笹の庵事件簿 愛はないけど縁はある
判定なし
基本情報
本作は、和彦、琴音、月子の三者が軸になる、現代の町を舞台にした事件譚と恋愛劇の混合型シリーズである。扱われるのは大事件ではなく、日常の中で見過ごされがちな違和感や小さな騒ぎで、そこに会話の食い違い、思い込み、観察の差が重なっていく。和彦は才識財力を備えた大学生、琴音は体育会系の女子高生として描かれ、月子は喋れるかもしれない猫として場面に割り込む。各人物の受け止め方の違いが手がかりや誤解につながり、出来事そのものよりも、やり取りの中で輪郭が変わっていく。さらに「人生の隠しポイント」を探す見立てが入り、身近な出来事を別の角度から見直す流れが全体をつないでいる。
構造レビュー
作品Q&A
読者の声
読者レビューをもとに AI が要約した内容です。
作品の魅力
- 和彦と琴音の掛け合いが軽妙で、ボケとツッコミのやり取りが楽しい。
- 天才肌で余裕のある和彦が、予測不能な琴音に振り回される構図が微笑ましい。
- 日常の出来事を事件として膨らませる、妄想多めの脱力系ミステリとして読める。
- ほのぼのした空気の中に、家族や周囲の事情が少しずつにじ。
- 軽さの中にホロリとする要素や、意外と重い話題が混ざるのが印象に残る。
こんな人におすすめ
- キャラ同士の掛け合いを中心に楽しみたい人。
- 事件の謎解きより、日常の空気感や関係性を読みたい人。
- さらっと読める軽めのライトミステリを探している人。
- ほのぼの系、凸凹コンビもの、すれ違い気味の関係が好きな人。
- 作家買いで、須和作品のテンポ感や雰囲気を求める人。
人を選ぶポイント
- 本格ミステリの手応えを期待すると、やや物足りなく感じやすい。
- 物語の方向性がつかみにくく、途中で迷う読み味がある。
- 登場人物や造形が薄く感じられる部分がある。
- 軽い表紙の印象に対して、重めの話題が出てくる。
- 日本語表現やあらすじの印象に引っかかる読者もいる。
テンポ・読後感
- 全体はテンポがよく、サクッと読める軽快さがある。
- 事件の緊迫感より、会話の面白さや脱力感が前に出る。
- ほのぼの、ゆるめ、少し不思議な読後感が残る。
- 日常の延長から話がふくらむため、肩の力を抜いて読める。
- ところどころでホロリとする温度があり、完全な軽さだけでは終わらない。
キャラクターへの評価
- 和彦は何でもできるのに天然で、へっぽこさや振り回され方が愛されている。
- 琴音は予測不能で行動力があり、推理役としても存在感が強い。
- 二人は距離が縮まりそうで縮まりきらない、絶妙な凸凹感がある。
- 周囲の人物は事件の装置としてより、空気を動かす役回りとして受け止められている。

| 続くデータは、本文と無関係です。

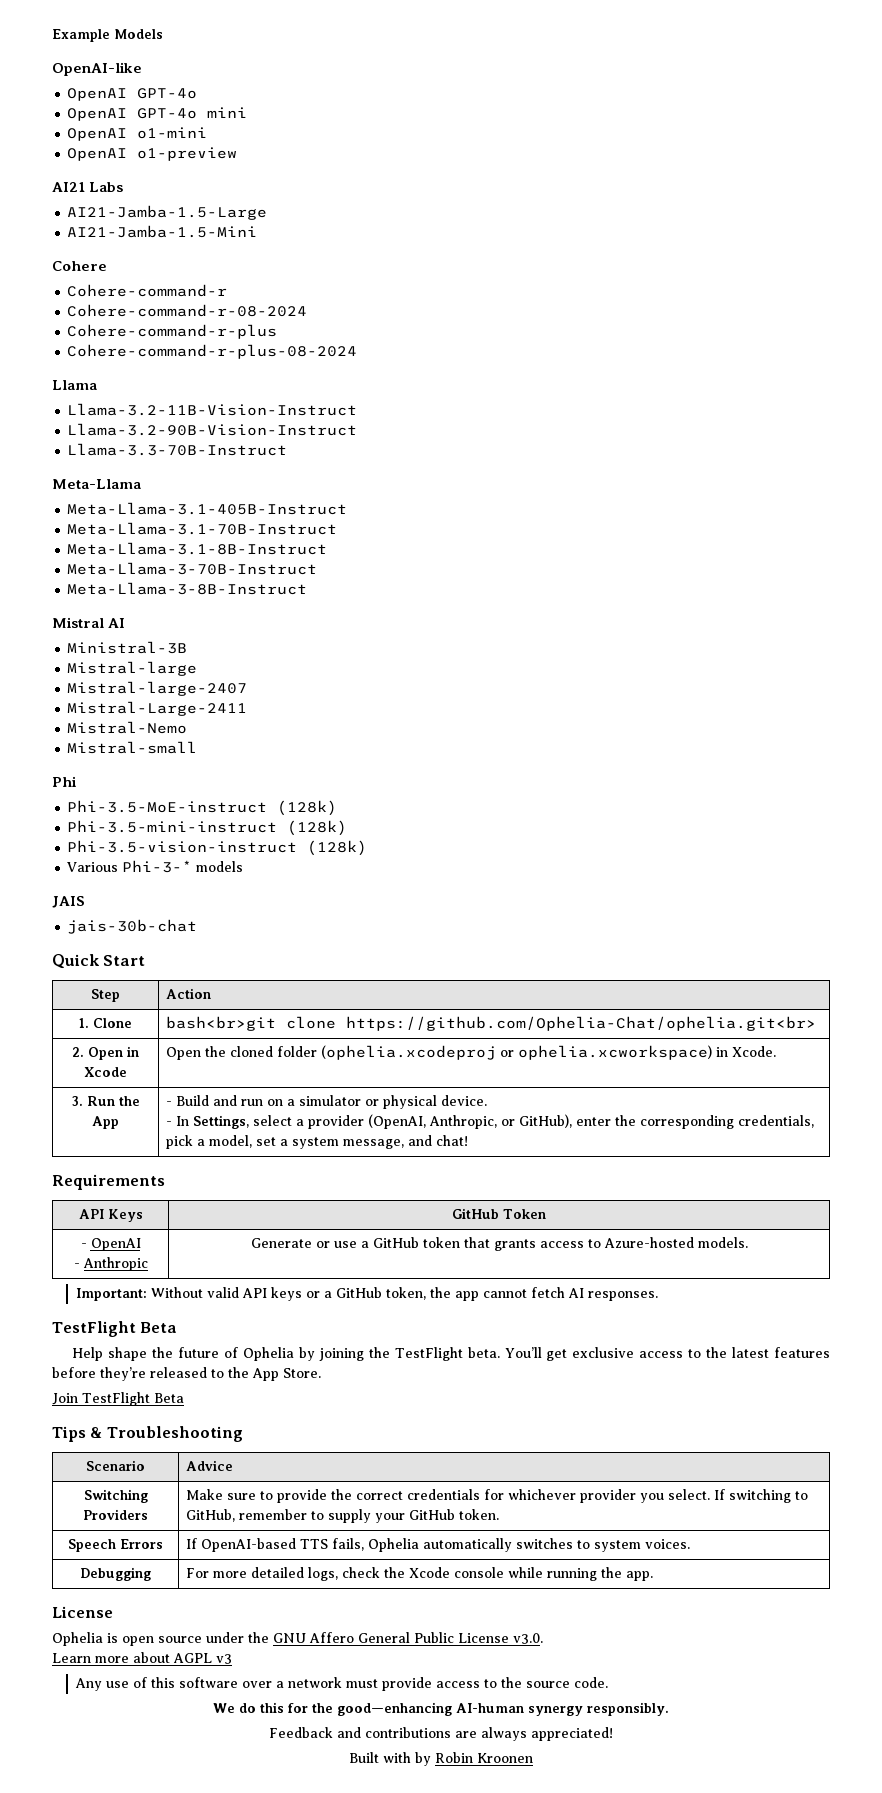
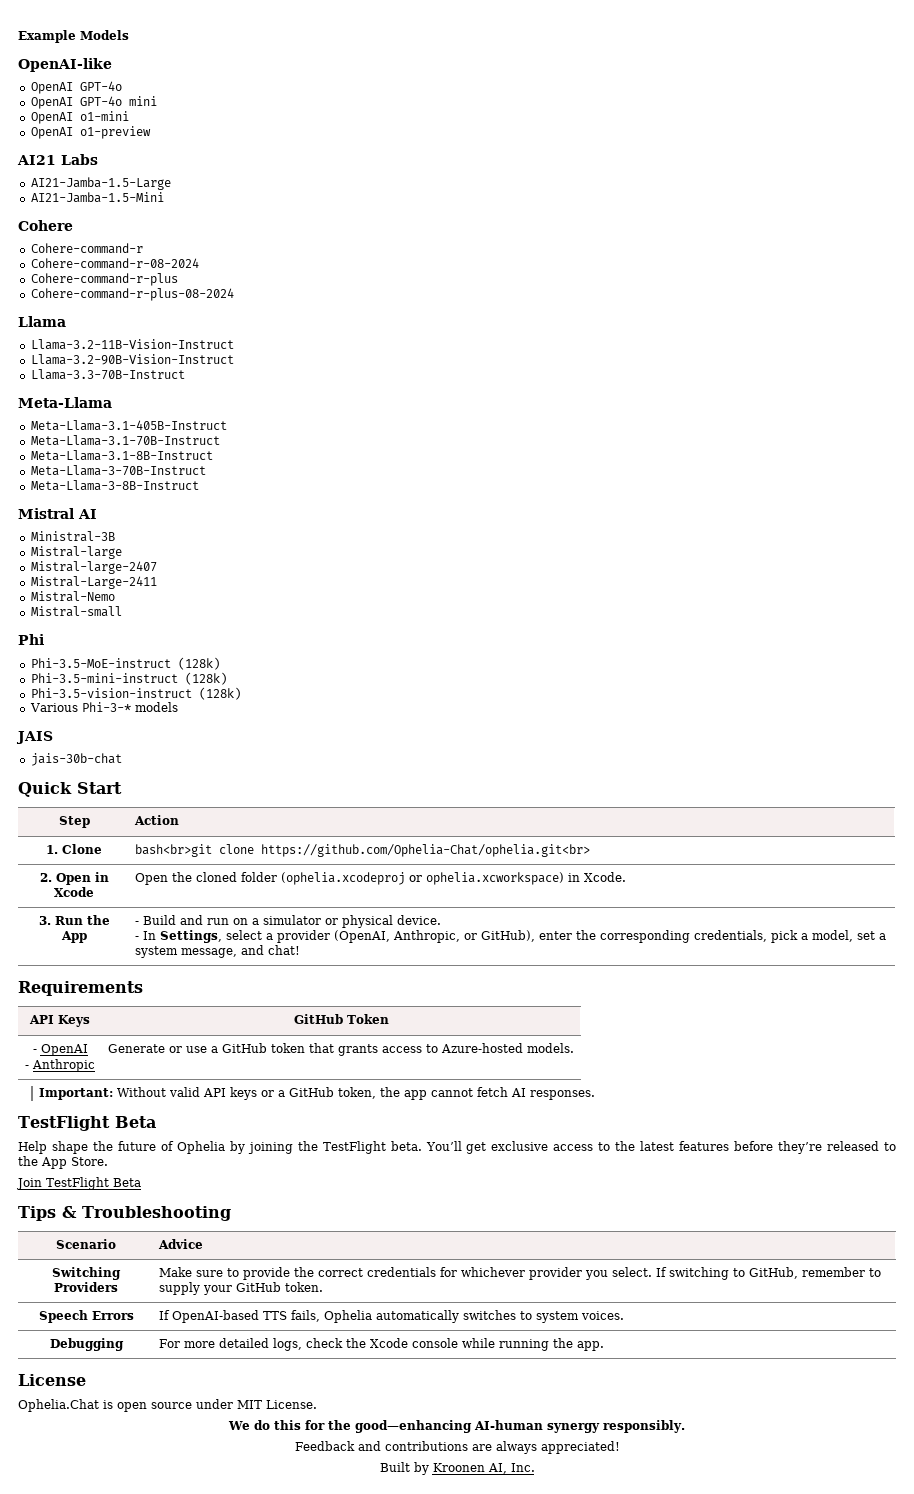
- Ophelia is open source under the GNU Affero General Public License v3.0.
- Learn more about AGPL v3
- Any use of this software over a network must provide access to the source code.
+ Ophelia.Chat is open source under MIT License.
- Built with by Robin Kroonen
+ Built by Kroonen AI, Inc.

- 明るいキャラの裏側や、家族間の見えにくい感情が印象に残る。
巻一覧
笹の庵事件簿 〜愛はないけど縁はある〜
この巻のあらすじ
いっけん天敵同士に見える、才識財力兼備の大学生和彦と、見た目はかわいいのに野獣的な体育会系女子高生琴音には、妄想エスカレート力という共通項があった。静かなこの地で、次々と起こる珍・難・迷事件に2人の脱力系推理力が冴えわたる。そして喋れるかもしれない猫月子の活躍(?)も見逃せない。ある時は謎解き、ある時は「人生の隠しポイント」が探られていくゲームのような新感覚のラブ・コメディ。一体着地点はどこへ――?